Qu’est-ce qui a rendu ce chemin si complexe ?

Un ensemble de choses. Mais surtout le fait de se retrouver seule. Je sais maintenant que, si je dois refaire un spectacle seule en scène, il me faudra quelqu’un pour me diriger du début à la fin. Sinon, c’est trop dur. Je suis passée par des moments de grand désarroi. C’est un texte extrêmement travaillé dont il faut faire en sorte qu’il ait l’air facile, inventé, léger: pour ça, il faut que les fondations soient en béton. Parfois, je sentais que c’était un peu vacillant.
 

Quand on regarde votre parcours au théâtre depuis que vous y avez abordé la mise en scène, on est assez frappé par la continuité thématique entre La Compagnie des spectres et L’Hiver sous la table, par exemple: tous les enjeux autour de l’identité, la mémoire…

C’est vrai!
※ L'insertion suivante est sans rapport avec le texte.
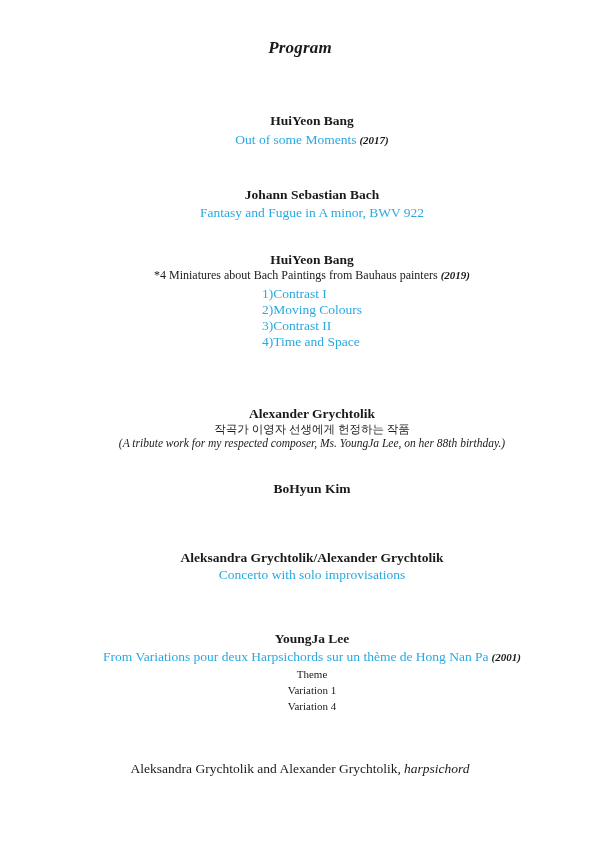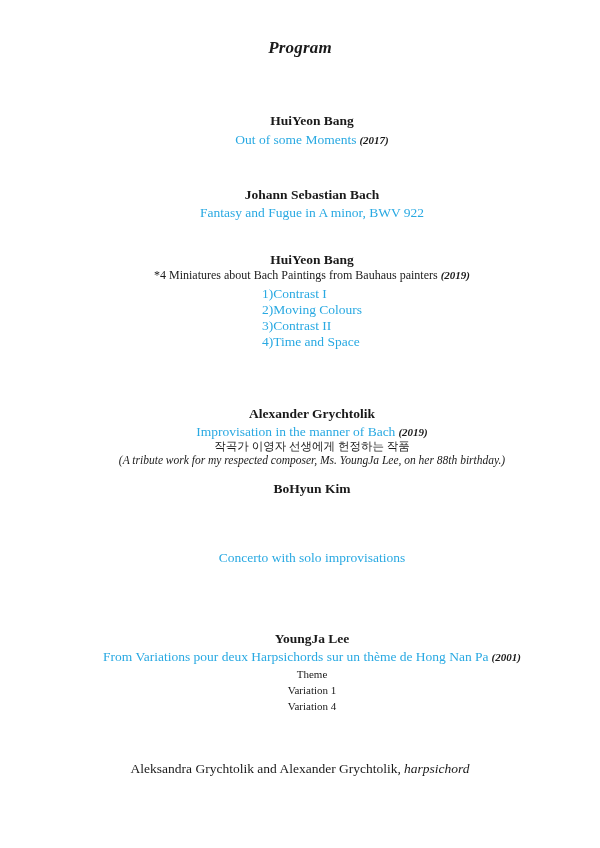--- a/index.html
+++ b/index.html
@@ -88,7 +88,6 @@
 
   <section class="sec s4">
     <div class="composer">Alexander Grychtolik</div>
-    <div class="piece-line"><span class="piece">Improvisation in the manner of Bach</span><span class="year">(2019)</span></div>
     <div class="korean">작곡가 이영자 선생에게 헌정하는 작품</div>
     <div class="tribute">(A tribute work for my respected composer, Ms. YoungJa Lee, on her 88th birthday.)</div>
   </section>

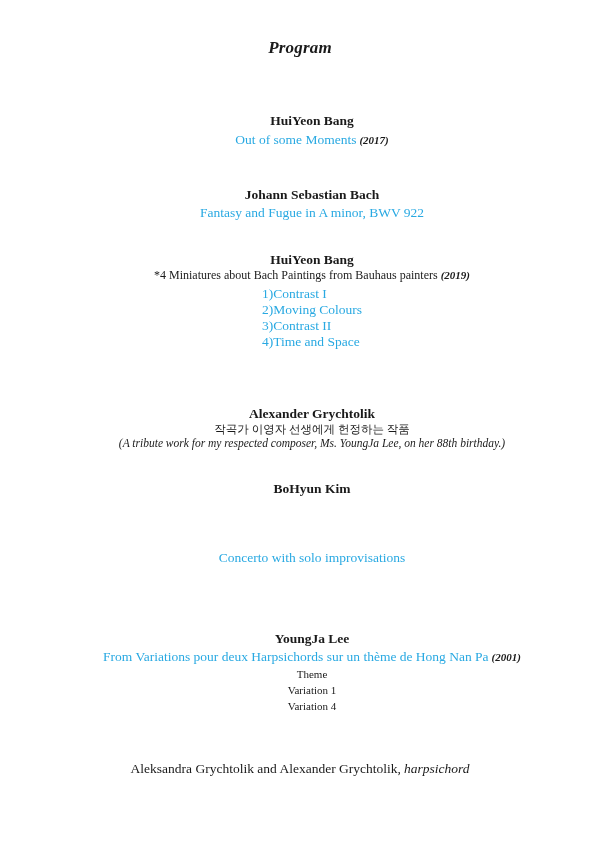--- a/index.html
+++ b/index.html
@@ -97,6 +97,7 @@
   </section>
 
   <section class="sec s6">
+    <div class="composer">Aleksandra Grychtolik/Alexander Grychtolik</div>
     <div class="piece-line"><span class="piece">Concerto with solo improvisations</span></div>
   </section>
Les questions d’identité et de mémoire me préoccupent beaucoup. On les retrouve aussi dans mes films, même dans mes adaptations. Je l’aimais portait véritablement sur la mémoire d’un amour, tout le dispositif reposait sur cette question. Même No et moi, qui est un film sociétal autour d’une adolescente, parlait de la mémoire: l’adolescence est une mémoire en construction, c’est un moment charnière où l’identité se forme.